=== Begin Enclosure ===

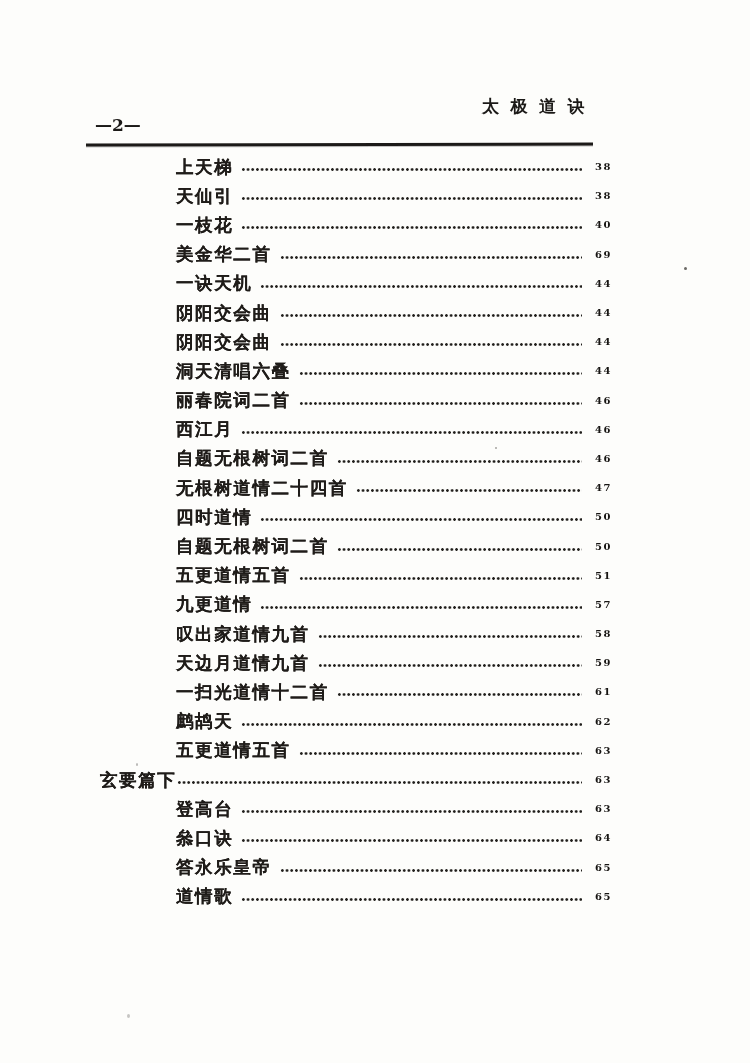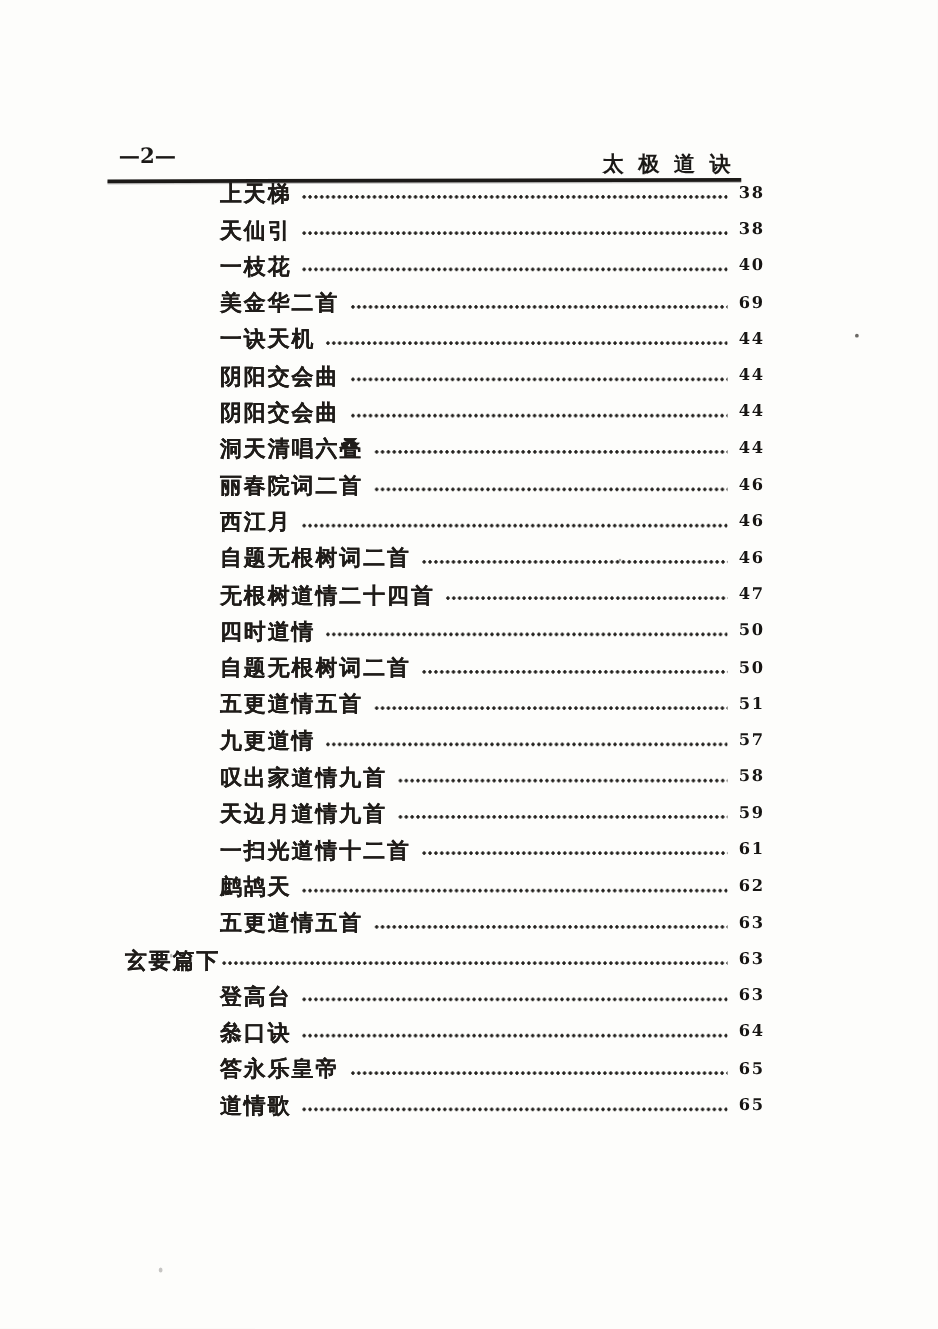--- a/index.html
+++ b/index.html
@@ -22,7 +22,7 @@
     letter-spacing:0px;
   }
   .book-title{
-    position:absolute;left:482px;top:120px;
+    position:absolute;left:482px;top:95px;
     font-size:17px;font-weight:700;color:#1b1917;
     letter-spacing:11.5px;white-space:nowrap;
   }

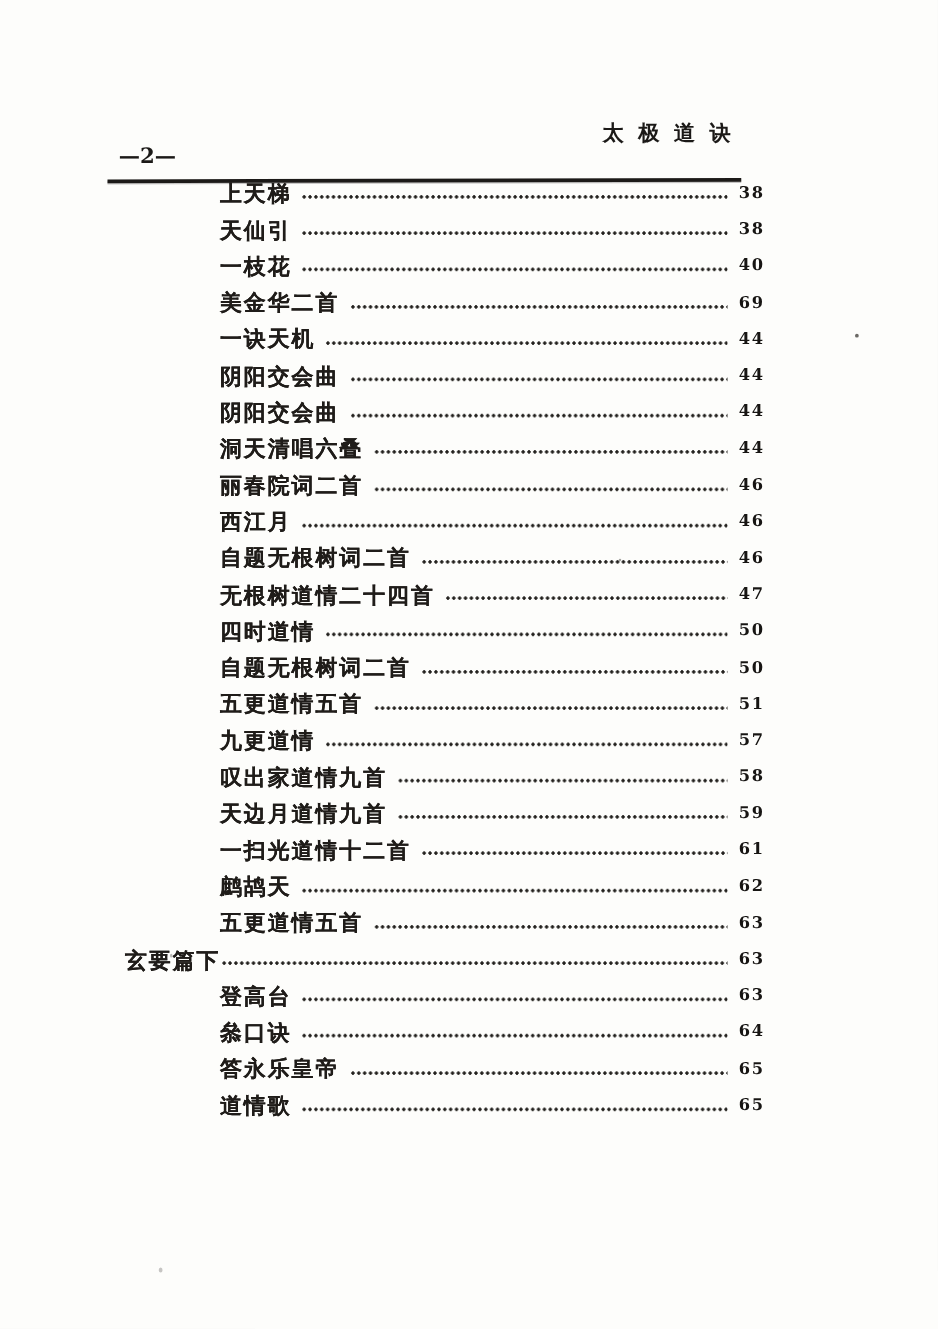--- a/index.html
+++ b/index.html
@@ -35,7 +35,7 @@
   }
   
   .toc{
-    position:absolute;left:0;top:140px;width:750px;
+    position:absolute;left:0;top:152px;width:750px;
   }
   .toc-row{
     display:flex;align-items:center;

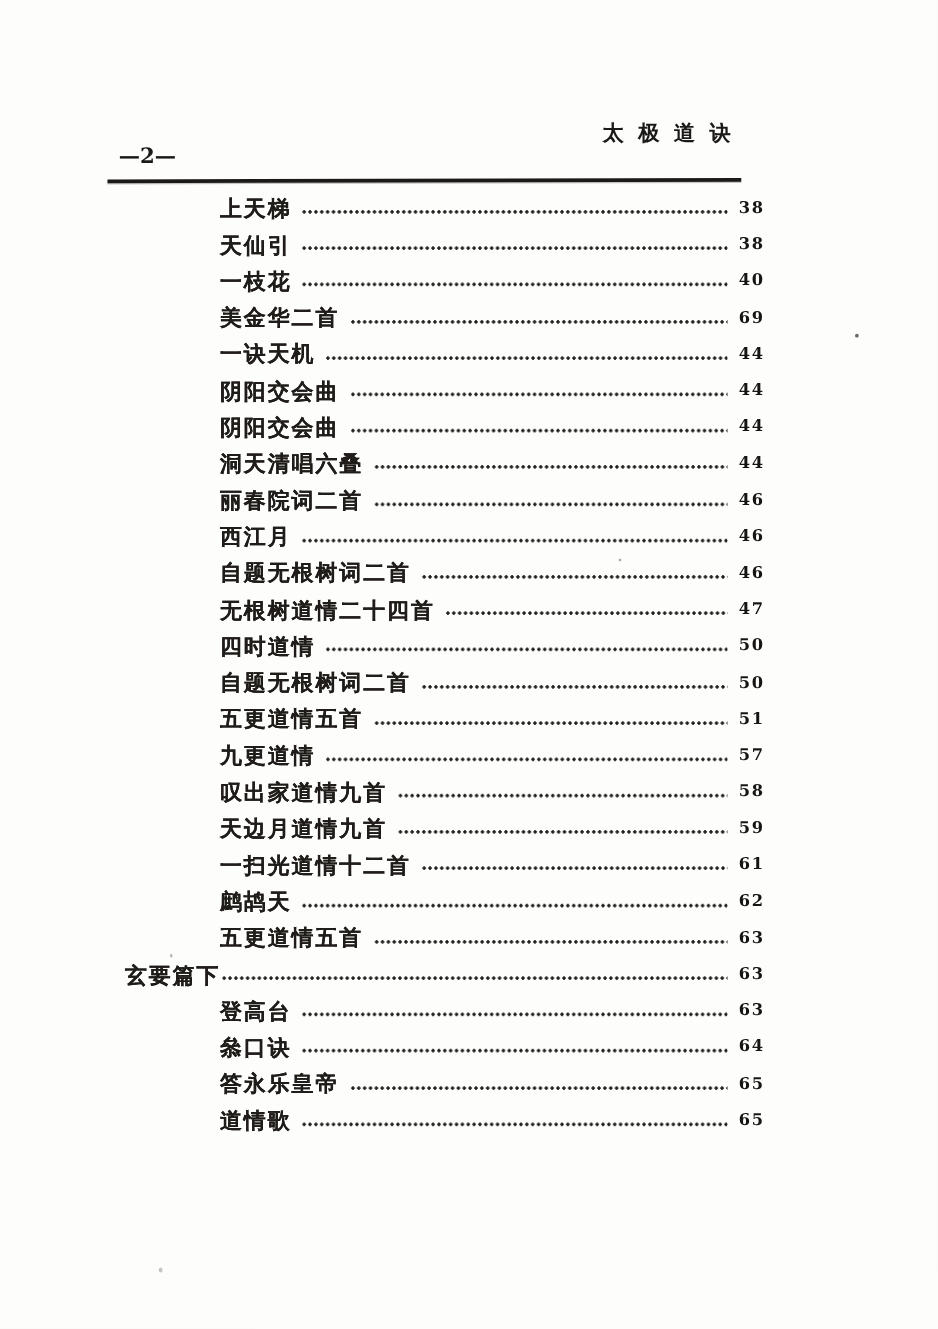--- a/index.html
+++ b/index.html
@@ -63,7 +63,7 @@
   .toc-row.level-1 .t-dots{margin-left:1px;}
   .t-page{
     font-family:"DejaVu Serif", serif;
-    font-size:13px;font-weight:bold;color:#171513;
+    font-size:10px;font-weight:bold;color:#171513;
     letter-spacing:1.5px;
     min-width:27px;text-align:right;white-space:nowrap;
   }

=== End Enclosure ===

Requirement » Set down the material exactly as given, but print none of the pictures.

Output for this exercise »
--- a/index.html
+++ b/index.html
@@ -22,7 +22,7 @@
     letter-spacing:0px;
   }
   .book-title{
-    position:absolute;left:482px;top:120px;
+    position:absolute;left:482px;top:95px;
     font-size:17px;font-weight:700;color:#1b1917;
     letter-spacing:11.5px;white-space:nowrap;
   }

--- a/index.html
+++ b/index.html
@@ -35,7 +35,7 @@
   }
   
   .toc{
-    position:absolute;left:0;top:140px;width:750px;
+    position:absolute;left:0;top:152px;width:750px;
   }
   .toc-row{
     display:flex;align-items:center;

--- a/index.html
+++ b/index.html
@@ -63,7 +63,7 @@
   .toc-row.level-1 .t-dots{margin-left:1px;}
   .t-page{
     font-family:"DejaVu Serif", serif;
-    font-size:13px;font-weight:bold;color:#171513;
+    font-size:10px;font-weight:bold;color:#171513;
     letter-spacing:1.5px;
     min-width:27px;text-align:right;white-space:nowrap;
   }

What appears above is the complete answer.